By Nelson Schneider - 10/25/25 at 05:27 PM CT
Back in 2023, we watched the company behind the Unity Engine – one of the two most popular canned solutions for creating games without having to re-write a bunch of low-level code, alongside Epic Games’ Unreal Engine – attempt to commit non-ritual suicide by changing its licensing paradigm to something so greedy that it was completely at odds with the type of Indie and first-timer games that typically use Unity as a jumping-off point. Unity backpedaled and reneged faster than we’ve seen most other corporations do when they try to implement a stupid idea and receive huge amounts of backlash instead of praise, and it seemed like everything was going to go back to “normal,” whatever that means in the modern Industrial Gaming ecosystem.

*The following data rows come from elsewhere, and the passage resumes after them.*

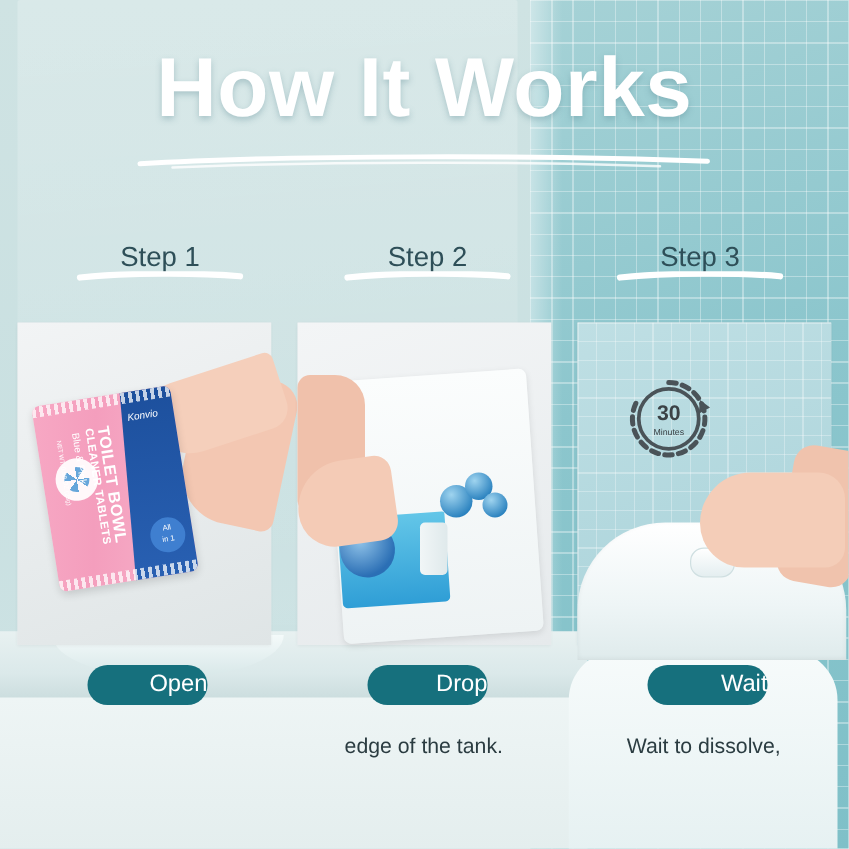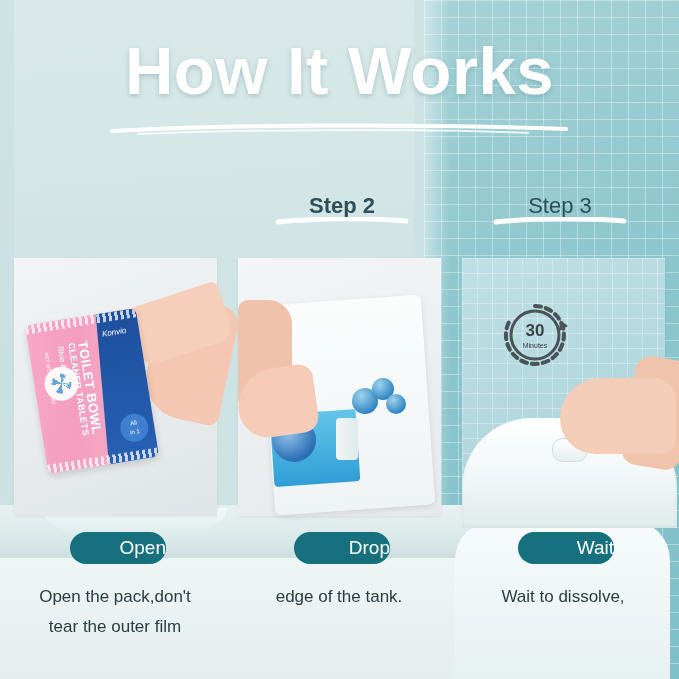--- a/index.html
+++ b/index.html
@@ -391,6 +391,12 @@
   </svg>
 
   <div class="steps-row">
+    <div class="step-label s1">
+      <span>Step 1</span>
+      <svg class="brush" viewBox="0 0 140 8">
+        <path d="M6 5 C 45 1, 100 1, 134 4" stroke="#ffffff" stroke-width="5" fill="none" stroke-linecap="round"></path>
+      </svg>
+    </div>
     <div class="step-label s2">
       <span>Step 2</span>
       <svg class="brush" viewBox="0 0 140 8">

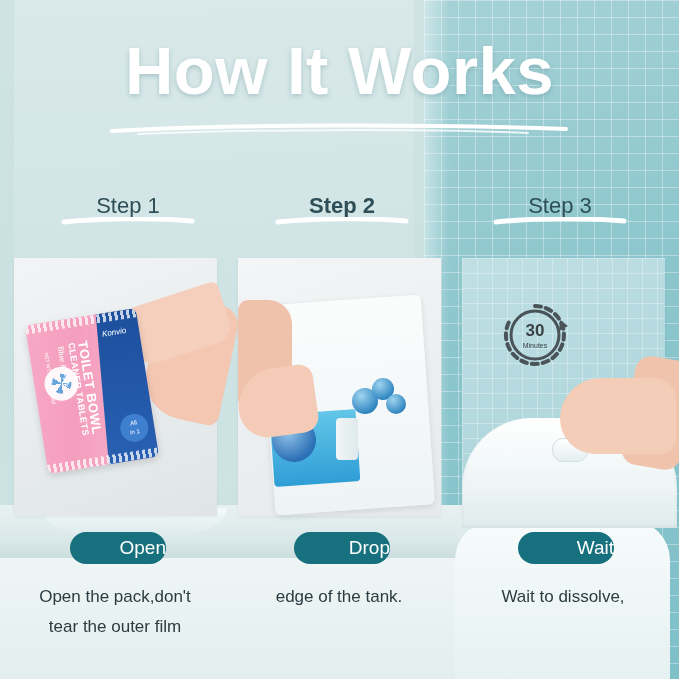--- a/index.html
+++ b/index.html
@@ -121,7 +121,7 @@
     height: 8px;
   }
   .s1 { left: 58px; width: 140px; }
-  .s2 { left: 272px; width: 140px; font-weight: bold; }
+  .s2 { left: 272px; width: 140px; }
   .s3 { left: 490px; width: 140px; }
 
   

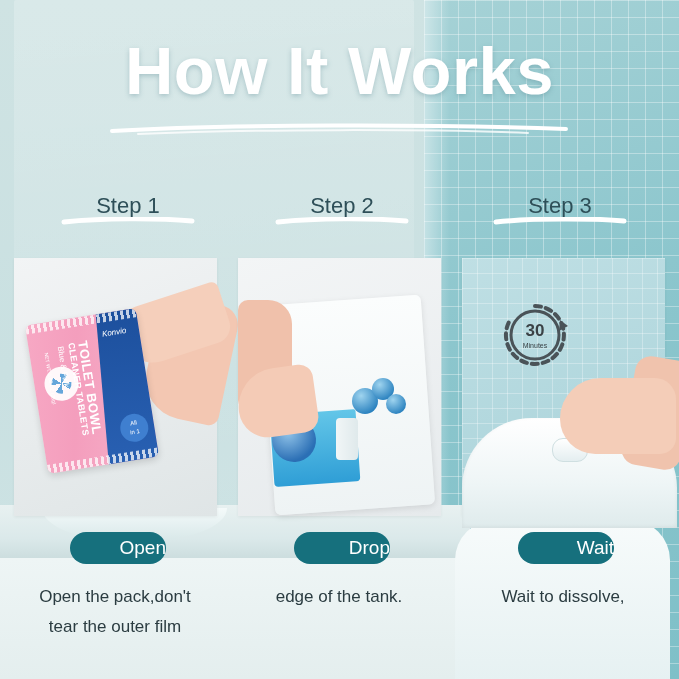--- a/index.html
+++ b/index.html
@@ -463,10 +463,6 @@
   <div class="pill p2">Drop</div>
   <div class="pill p3">Wait</div>
 
-  <div class="caption cap1">
-    <div>Open the pack,don't</div>
-    <div>tear the outer film</div>
-  </div>
   <div class="caption cap2">
     <div>edge of the tank.</div>
   </div>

Of course, nothing can ever just be “normal” or “nice” or “not on fire” anymore, and it recently came to light that the Unity Engine is at the center of a security nightmare, as a vulnerability was introduced in the 2017 version of Unity, and has been there ever since.
Some developers of active, popular games have already rolled out patches for the issue. However, Steam is cluttered with hundreds, or even thousands, of mostly-abandoned Indie projects that are probably not going to be patched by their wayward creators, and can’t be patched by Unity. Some of these games are being forcibly de-listed from storefronts, while the storefronts themselves have implemented scans for this Unity vulnerability that warns users if a given Unity game is affected. Still other Unity games are Live Service slugde and can’t actually implement the fix for this vulnerability without re-doing a significant amount of their codebase, since these games are not only infected with an arbitrary local code hack, but terrible kernel-level DRM that will stop the game from working if the binary files don’t look exactly like the snapshot the DRM is set to enforce.
In sum, Unity and their engine have become commercial-grade malware that has the potential to destroy an entire generation of Indie games and abandonware, making preservation of and access to compromised games a dubious proposition. With online storefronts overreacting and de-listing these games, the problem will only grow worse as people who want these de-listed games will now have to search around for unauthorized copies that will almost certainly be compromised. Let’s hope that Unity can come up with a better solution – perhaps one involving a sandboxing wrapper for ALL Unity games to run in, regardless of version – than just “take it all down!”